The fullness of Christ and the realization of His character. His heart is for these people. These are the ones He spent His time with. The broken. The hurting.
The sick. The dying. The lonely.
The hopeless sinner.
Hopeless. What a word. This is His heart. And if my heart is to look like His, this is
to be my heart as well. My heart is for
Africa after these past few days as never before. These are my friends. My brothers.
My sisters. And I have found in
all these experiences, freedom. Freedom
comes with surrender. In whatever I
face, whatever emotion or experience, I enter with surrender, and with that
comes inexpressible joy. A simple yes to
His will, and my life is transformed. And
I am no longer a hopeless kid in Africa.
I am His. And He is mine. I am bought with a price and sent to bring
His kingdom on earth. With freedom and
surrender, I am utterly motivated to continue.

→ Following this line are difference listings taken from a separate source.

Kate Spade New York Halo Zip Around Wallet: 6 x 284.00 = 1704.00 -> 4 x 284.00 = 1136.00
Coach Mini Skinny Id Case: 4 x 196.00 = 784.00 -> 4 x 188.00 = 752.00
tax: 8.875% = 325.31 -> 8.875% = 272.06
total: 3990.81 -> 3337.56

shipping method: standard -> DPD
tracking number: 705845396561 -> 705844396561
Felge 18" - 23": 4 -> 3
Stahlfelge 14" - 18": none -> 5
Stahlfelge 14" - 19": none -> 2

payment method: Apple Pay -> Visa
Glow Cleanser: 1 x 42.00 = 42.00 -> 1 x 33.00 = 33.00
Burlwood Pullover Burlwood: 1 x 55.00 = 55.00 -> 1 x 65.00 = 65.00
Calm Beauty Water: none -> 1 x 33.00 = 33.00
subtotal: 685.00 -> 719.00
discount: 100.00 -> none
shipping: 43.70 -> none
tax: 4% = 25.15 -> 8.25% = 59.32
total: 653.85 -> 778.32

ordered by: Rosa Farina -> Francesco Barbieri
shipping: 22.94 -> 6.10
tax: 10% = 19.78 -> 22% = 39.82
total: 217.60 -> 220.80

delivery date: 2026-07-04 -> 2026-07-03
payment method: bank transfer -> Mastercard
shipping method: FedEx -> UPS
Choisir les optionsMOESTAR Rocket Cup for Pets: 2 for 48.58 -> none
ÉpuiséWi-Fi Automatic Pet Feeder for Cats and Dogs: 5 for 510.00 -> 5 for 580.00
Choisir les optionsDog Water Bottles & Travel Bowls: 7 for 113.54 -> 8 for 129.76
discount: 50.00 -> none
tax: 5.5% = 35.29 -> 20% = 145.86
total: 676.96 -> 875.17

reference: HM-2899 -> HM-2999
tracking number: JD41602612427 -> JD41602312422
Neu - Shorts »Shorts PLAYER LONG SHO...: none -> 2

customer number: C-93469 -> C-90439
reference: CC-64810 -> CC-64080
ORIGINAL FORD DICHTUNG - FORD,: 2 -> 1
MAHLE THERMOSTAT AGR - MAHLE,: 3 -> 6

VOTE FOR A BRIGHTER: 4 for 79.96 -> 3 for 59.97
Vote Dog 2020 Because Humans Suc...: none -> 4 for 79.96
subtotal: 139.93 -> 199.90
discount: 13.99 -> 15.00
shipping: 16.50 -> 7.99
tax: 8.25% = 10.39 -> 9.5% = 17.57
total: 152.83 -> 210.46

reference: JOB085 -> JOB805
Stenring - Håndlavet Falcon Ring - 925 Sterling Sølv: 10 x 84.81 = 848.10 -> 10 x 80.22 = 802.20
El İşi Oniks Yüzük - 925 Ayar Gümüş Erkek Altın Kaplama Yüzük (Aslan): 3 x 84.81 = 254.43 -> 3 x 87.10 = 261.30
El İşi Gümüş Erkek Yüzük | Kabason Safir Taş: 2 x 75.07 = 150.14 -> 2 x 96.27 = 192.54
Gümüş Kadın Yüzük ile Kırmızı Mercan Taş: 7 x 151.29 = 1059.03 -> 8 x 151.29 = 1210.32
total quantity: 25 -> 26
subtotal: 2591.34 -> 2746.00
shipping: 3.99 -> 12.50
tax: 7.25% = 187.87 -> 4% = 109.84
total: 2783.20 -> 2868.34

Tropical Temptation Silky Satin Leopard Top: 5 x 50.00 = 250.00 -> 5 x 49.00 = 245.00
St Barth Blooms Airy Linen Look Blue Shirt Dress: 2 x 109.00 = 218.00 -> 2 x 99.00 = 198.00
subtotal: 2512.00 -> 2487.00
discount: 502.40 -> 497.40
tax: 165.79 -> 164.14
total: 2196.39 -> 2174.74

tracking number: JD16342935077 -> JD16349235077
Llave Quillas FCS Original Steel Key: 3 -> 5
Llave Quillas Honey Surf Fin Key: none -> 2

As this African world is now my world, I live in it with His mission. The many times I feel helpless in a world of
pain, full of things and sights I find hard to process even to this waking
moment, He is there to say, “Rest in me. Rest in your daddy’s arms. I just want to hold you close and speak my
love to you.” This is my daddy’s
heart. This is Africa. Not though a glass window or photo away from
the dirt and pain. But real Africa. His mission will not be finished until the
day He comes to take His kids home. So I
am here. A little kid living in a huge
African world. And I continue after my
daddy’s heart. And I am surrounded by
people doing the same. And with this
comes rejoicing inexpressible. Praise be
to God for His indescribable gift. Praise Him because He is completely and
utterly WORTH IT. He deserves it all.
Thanks for taking the time to read this. Seriously, it means a ton. Please continue to keep me in your prayers. I'm having an incredible time. I miss and love all of you. Seriously.